After the 2010 election, state TV ran “confessions” from detained opposition activists that looked similar to what we saw on Tuesday. Many people I have spoken to in Minsk back Ms Tikhanovskaya all the way, saying she had no choice but to flee in order to protect her children, as her husband is in prison.
But others believe she should have realised what she was getting into and how dangerous this could be. No-one doubts her good intentions or her sincerity.
How big were the protests?
Protests in Minsk and other Belarusian cities broke out after the polls closed and continued on a large-scale on Monday.
Riot police fired rubber bullets, tear gas and stun grenades to disperse thousands of demonstrators rallying in the capital.
The brutality of the crackdown has shocked observers as many of these weapons had not been used in Belarus before the weekend.
Reports say some of the demonstrators fought back, throwing petrol bombs. Protesters also tried to build barricades.
Officials say one demonstrator died when an explosive device went off in his hands – the first confirmed fatality since the clashes began.
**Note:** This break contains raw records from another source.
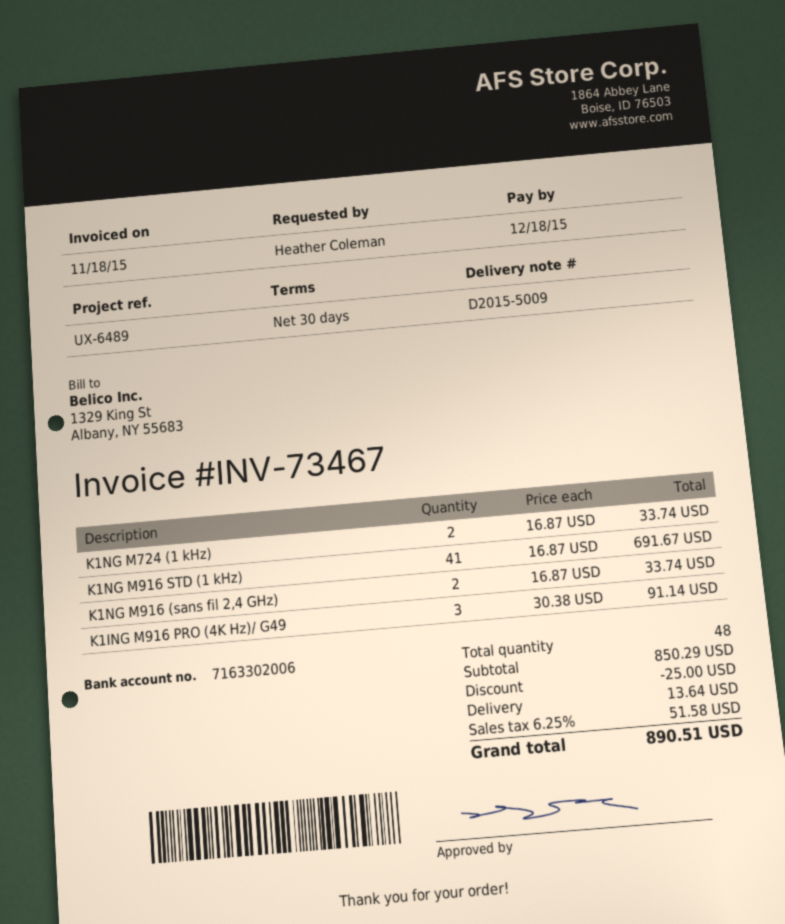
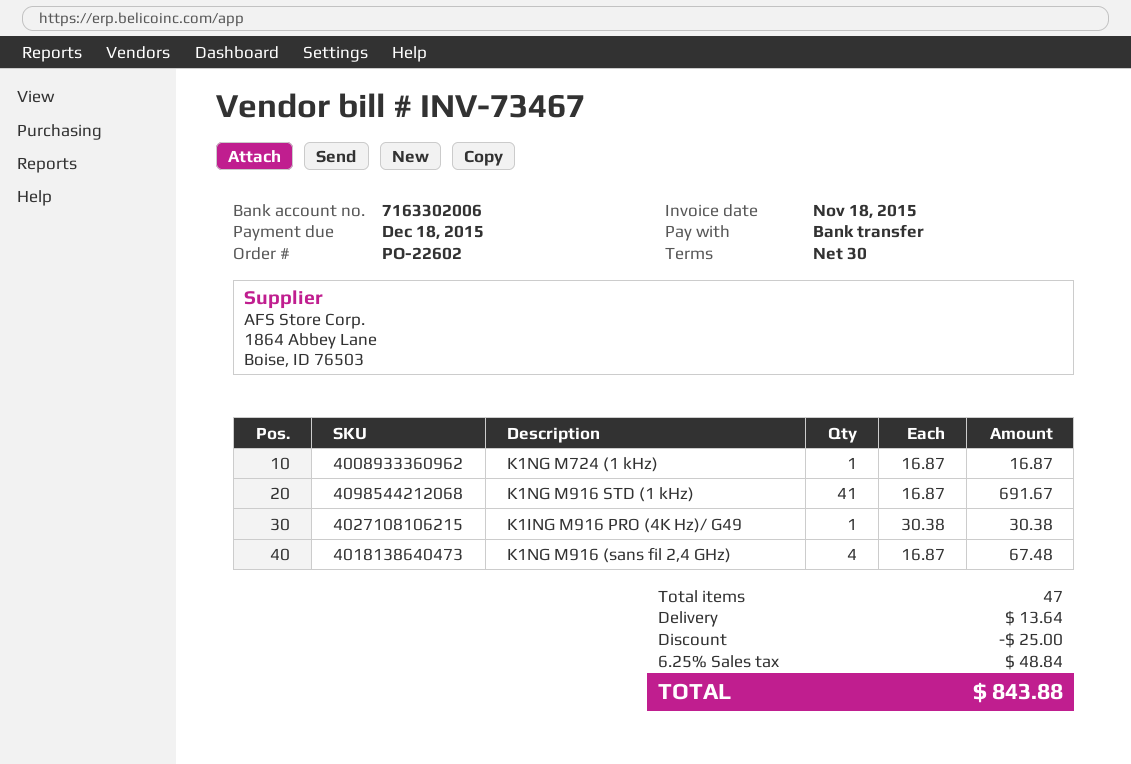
K1NG M724 (1 kHz): 2 x 16.87 = 33.74 -> 1 x 16.87 = 16.87
K1NG M916 (sans fil 2,4 GHz): 2 x 16.87 = 33.74 -> 4 x 16.87 = 67.48
K1ING M916 PRO (4K Hz)/ G49: 3 x 30.38 = 91.14 -> 1 x 30.38 = 30.38
total quantity: 48 -> 47
tax: 6.25% = 51.58 -> 6.25% = 48.84
total: 890.51 -> 843.88

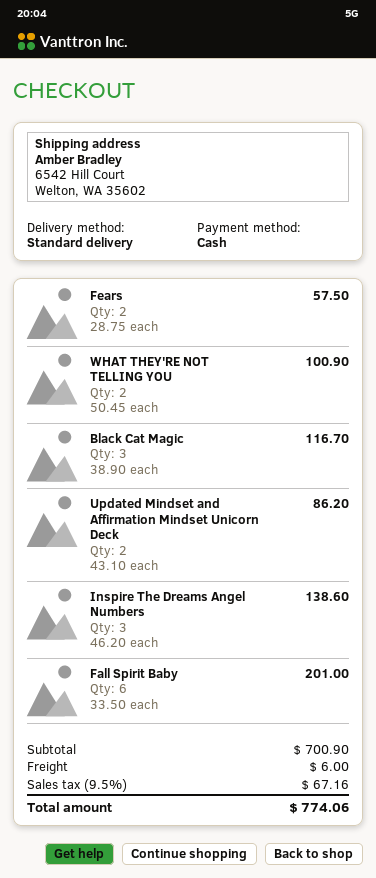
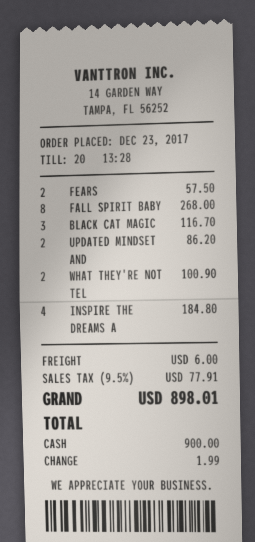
Inspire The Dreams Angel Numbers: 3 for 138.60 -> 4 for 184.80
Fall Spirit Baby: 6 for 201.00 -> 8 for 268.00
tax: 9.5% = 67.16 -> 9.5% = 77.91
total: 774.06 -> 898.01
The internet, which was “significantly disrupted” on election day, continued to be mostly unavailable for a second day, according to online monitor NetBlocks.
What’s the context?
In the last presidential election in 2015, Mr Lukashenko was declared winner with 83.5% of the vote. There were no serious challengers and election observers reported problems in the counting and tabulation of votes.
Anger towards Mr Lukashenko’s government this time has been in part fuelled by its response to coronavirus.
The president has downplayed the outbreak, advising citizens to drink vodka and use saunas to fight the disease.
Belarus, which has a population of 9.5 million, has reported nearly 70,000 cases and almost 600 deaths.